Caster's agency has been receiving more inquiries from tenants, and it's seeing an uptick in requests from residents who are homeless, he said. As of last week, 834 homeless people had completed a housing needs assessment, up about 100 from a year ago, he said. 

He expects the end of the moratorium trigger a backlog of eviction cases in the courts. 

"It may take some time to really feel the repercussions," he said. 

Across El Paso County about $9 million has been distributed to renters, and $4.9 million has been distributed to landlords to help keep people housed during the pandemic through two federal programs, the city's community development division manager, Steve Posey, told the Colorado Springs City Council on Monday. 

The more than $20 million still available to city residents includes funding from the Coronavirus Aid Relief and Economic Security Act and the American Rescue Plan Act. 

He said he believes an immediate spike in evictions following the end of the moratorium was avoided because assistance has flowed out to those who need it, he said.

"We have been very deliberate about putting in place the framework to get those funds out," he said. 

His staff have been intervening to address applications stuck in the system, he said. 

The need across the state for housing assistance was demonstrated in a Household Pulse Survey from the U.S. Census Bureau that showed only 57.4% of Colorado renters were highly confident that they could pay next month’s rent during the final weeks of August, said Charles Brennan, deputy director of research at the Colorado Center on Law and Policy.

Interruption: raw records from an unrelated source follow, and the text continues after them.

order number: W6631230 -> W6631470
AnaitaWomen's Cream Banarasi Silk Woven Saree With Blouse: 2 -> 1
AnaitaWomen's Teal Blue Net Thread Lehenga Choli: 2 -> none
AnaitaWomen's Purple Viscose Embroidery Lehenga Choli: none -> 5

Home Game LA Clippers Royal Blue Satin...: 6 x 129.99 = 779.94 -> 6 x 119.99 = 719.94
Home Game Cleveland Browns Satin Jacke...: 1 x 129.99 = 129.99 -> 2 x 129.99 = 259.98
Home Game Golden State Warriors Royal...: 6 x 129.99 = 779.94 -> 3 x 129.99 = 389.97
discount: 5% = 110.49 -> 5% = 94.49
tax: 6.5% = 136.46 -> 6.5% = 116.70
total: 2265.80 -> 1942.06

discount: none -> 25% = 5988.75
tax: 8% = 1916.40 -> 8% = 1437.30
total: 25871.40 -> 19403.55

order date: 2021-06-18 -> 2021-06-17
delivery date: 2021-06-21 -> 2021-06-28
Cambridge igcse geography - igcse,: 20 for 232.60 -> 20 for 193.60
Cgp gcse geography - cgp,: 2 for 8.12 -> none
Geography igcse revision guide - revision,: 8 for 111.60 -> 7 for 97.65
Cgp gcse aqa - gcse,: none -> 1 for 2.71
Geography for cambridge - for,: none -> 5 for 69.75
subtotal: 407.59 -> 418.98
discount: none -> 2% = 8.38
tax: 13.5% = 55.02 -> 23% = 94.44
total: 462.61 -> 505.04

The same survey estimated that 72,000 Coloradans were behind on rental payments, and of those, 42.3% reported applying for rental assistance. About 89% of those who applied were still waiting for a response at the end of August, he wrote. 

"These numbers are estimates but suggest to me that a large share of renters in the state are facing some degree of housing insecurity," he said. 

The state recently changed how applications from landlords are processed in recent weeks after hearing from property owners who were not getting timely payments, and that should help assistance flow, Caster said. 

He also recommended that tenants who owe back rent maintain good relationships with their landlord, who can apply for assistance directly and may be needed to provide information for renters' applications, he said. 

Those who lose housing can face an extended hunt for a new home. For example, those with a Section 8 Housing Choice Voucher have spent 120 days looking for a rental, he said. 

The housing shortage could be driven in part by fewer people moving out, he said.

At the same time, a report sponsored by the Colorado Division of Housing shows that average rent is soaring across town. 

In the second quarter, average rent jumped up to $1,429.58, up $183.11 than in the second quarter of 2020, the Gazette reported previously. 

Residents in need of housing assistance can call United Way at 211 or apply through the state at cdola.colorado.gov/rental-mortgage-assistance.